The nervous system of insects varies not only among different classes and orders, but even in the same individual, in different stages of its development. The larva, or caterpillar, of a butterfly, for instance, presents a nervous system not very different from that met with in the centipede; while in the imago stage, or perfected insect, the same system has undergone some remarkable changes, leading to increased size of the cerebral ganglia, and also to further development of some of the ganglia pertaining to the ventral cord, with concentration or even suppression of others.

In such insects as butterflies, bees, and dragon-flies, in which the visual organs are enormously developed, and in which the power of vigorous and sustained flight is correspondingly increased, the nervous system attains its maximum of development among the Arthropoda. The brain of these creatures differs from that existing in all other members of the class by. reason of the great development of those portions of it in relation with the visual organs. A ganglionic swelling is frequently found where the nerve joins the brain (Fig. 6, B,)and in some insects there are also small ganglionic swellings at the corresponding parts of the antennal nerves.

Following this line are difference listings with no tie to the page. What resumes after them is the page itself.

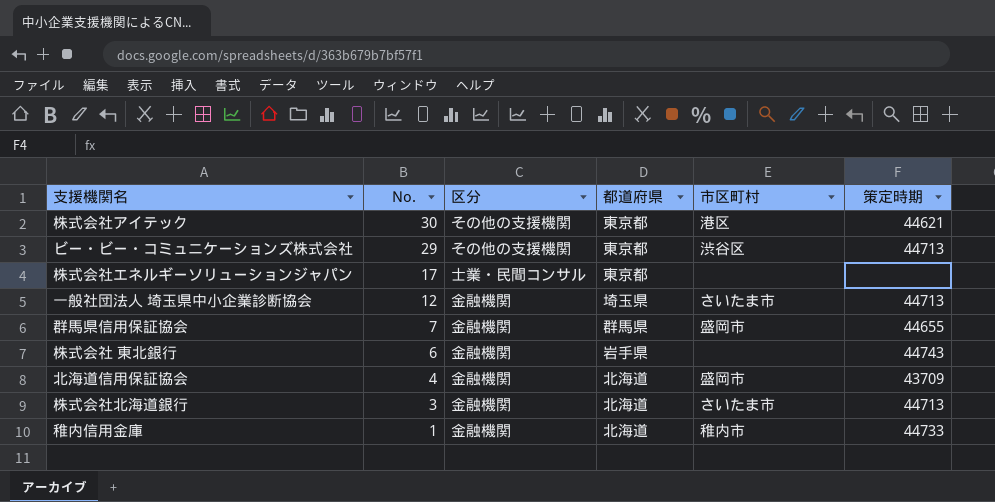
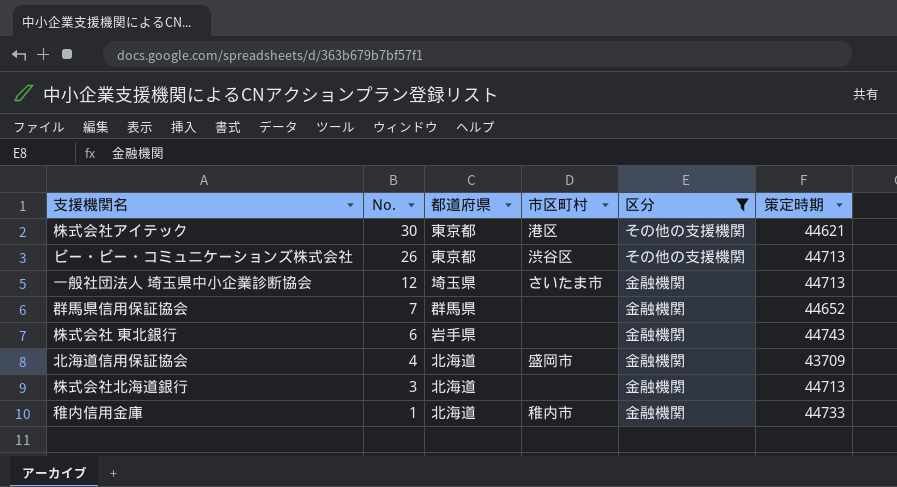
filter: none -> 区分 != 士業・民間コンサル
column 区分 | position: 3 -> 5
ビー・ビー・コミュニケーションズ株式会社 | No.: 29 -> 26
群馬県信用保証協会 | 市区町村: 盛岡市 -> none
群馬県信用保証協会 | 策定時期: 44655 -> 44652
株式会社北海道銀行 | 市区町村: さいたま市 -> none

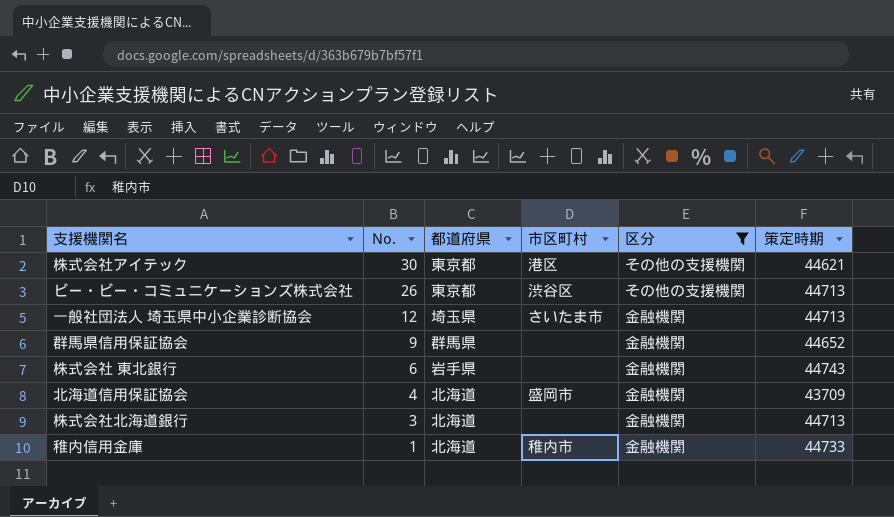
群馬県信用保証協会 | No.: 7 -> 9

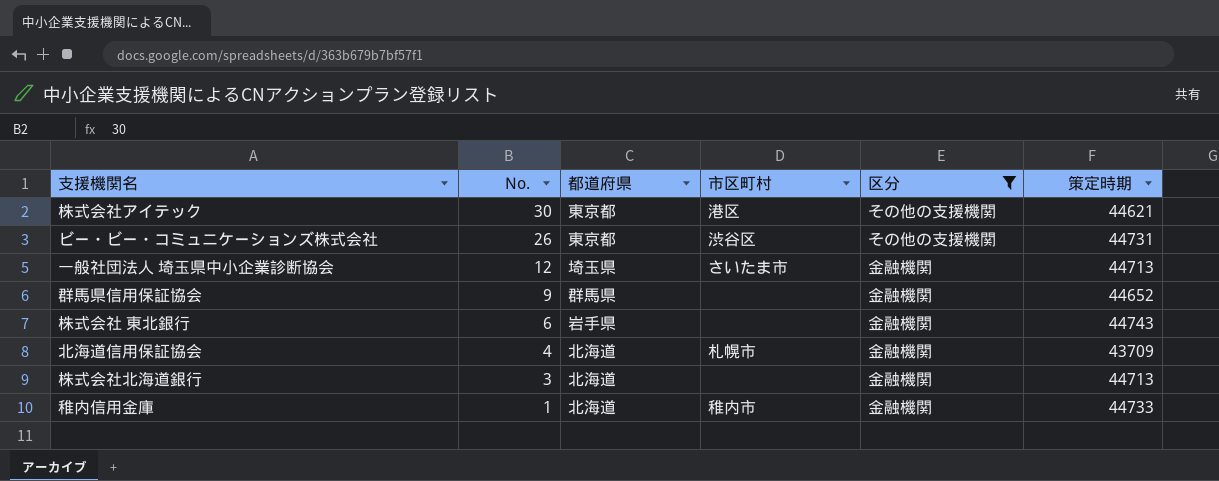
ビー・ビー・コミュニケーションズ株式会社 | 策定時期: 44713 -> 44731
北海道信用保証協会 | 市区町村: 盛岡市 -> 札幌市

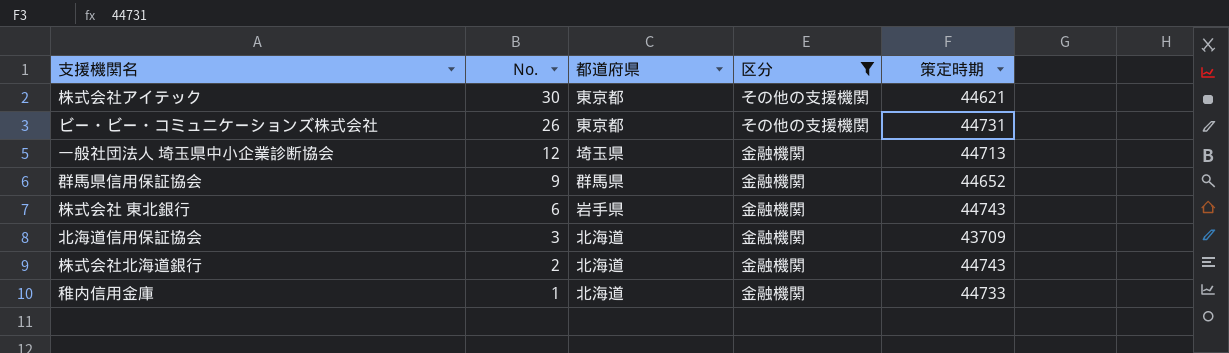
column 市区町村 | position: 4 -> none
北海道信用保証協会 | No.: 4 -> 3
株式会社北海道銀行 | No.: 3 -> 2
株式会社北海道銀行 | 策定時期: 44713 -> 44743

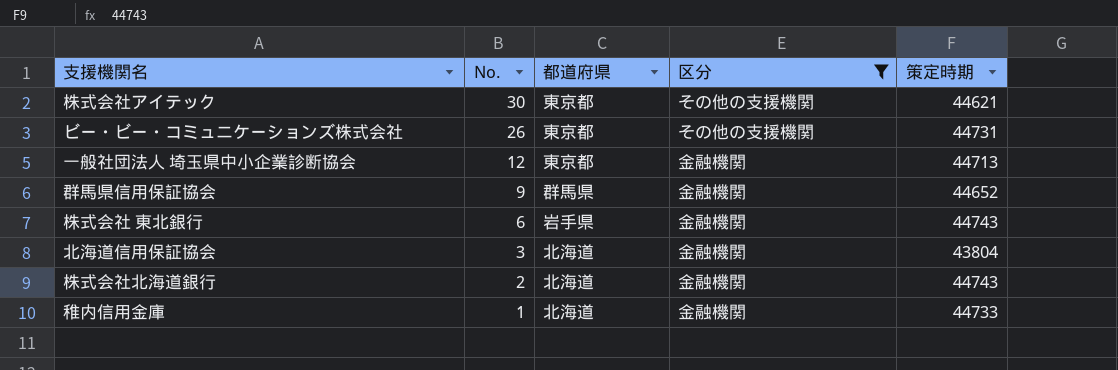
一般社団法人 埼玉県中小企業診断協会 | 都道府県: 埼玉県 -> 東京都
北海道信用保証協会 | 策定時期: 43709 -> 43804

As in spiders, the œsophageal ring is very narrow, owing to the greatly-diminished size of the œsophagus in the imago forms of higher insects. The double upper or cerebral ganglion is, however, connected in all insects with a separate sub-œsophageal ganglion, from which nerves are given off to the mandibles, the maxilæ, and the labium, though in spiders, crustaceans, and myriapods, as I have before stated, this part has no existence separate from the thoracic ganglia.

In insects the three thoracic ganglia also often preserve a separate existence (Fig. 6), though in such higher types as I have named above

Fig. 7.—Brain and Adjacent Parts of Nervous System of the Privet Moth in the Pupa State.

these ganglia are more frequently fused into a single, lobed mass. The eight abdominal ganglia, which are always much smaller than the thoracic, continue to have a separate existence among some of the less developed types of insects, though it is more frequent for some, or even all, of them to disappear.

The stomato-gastric system also attains considerable complexity in these animals. It is often connected anteriorly with a median frontal ganglion (Fig. 7, E), lying anterior to and below the brain, which supplies branches to the mouth and adjacent parts. This oral or frontal ganglion, besides being connected with the brain, also gives origin to a median recurrent nerve (e). This nerve is connected with other branches, proceeding from one or two pairs of lateral ganglia (c), near to, and taking origin from, the œsophageal cords. The system of nerves thus derived furnishes branches to the stomach, the intestines, and other viscera. In addition, we meet in insects with another well-developed set of visceral nerves, taking origin from a chain of minute ganglia, which lie upon and are connected with the large ventral ganglionated cord. These nerves are distributed to the extensive and greatly multiplied air-tubes, or respiratory organs. They are known to anatomists as "uervi transversi," and are much more developed in insects than are its representatives among any other class of arthropods.

  1. An artery passes through the perforation in this ganglion.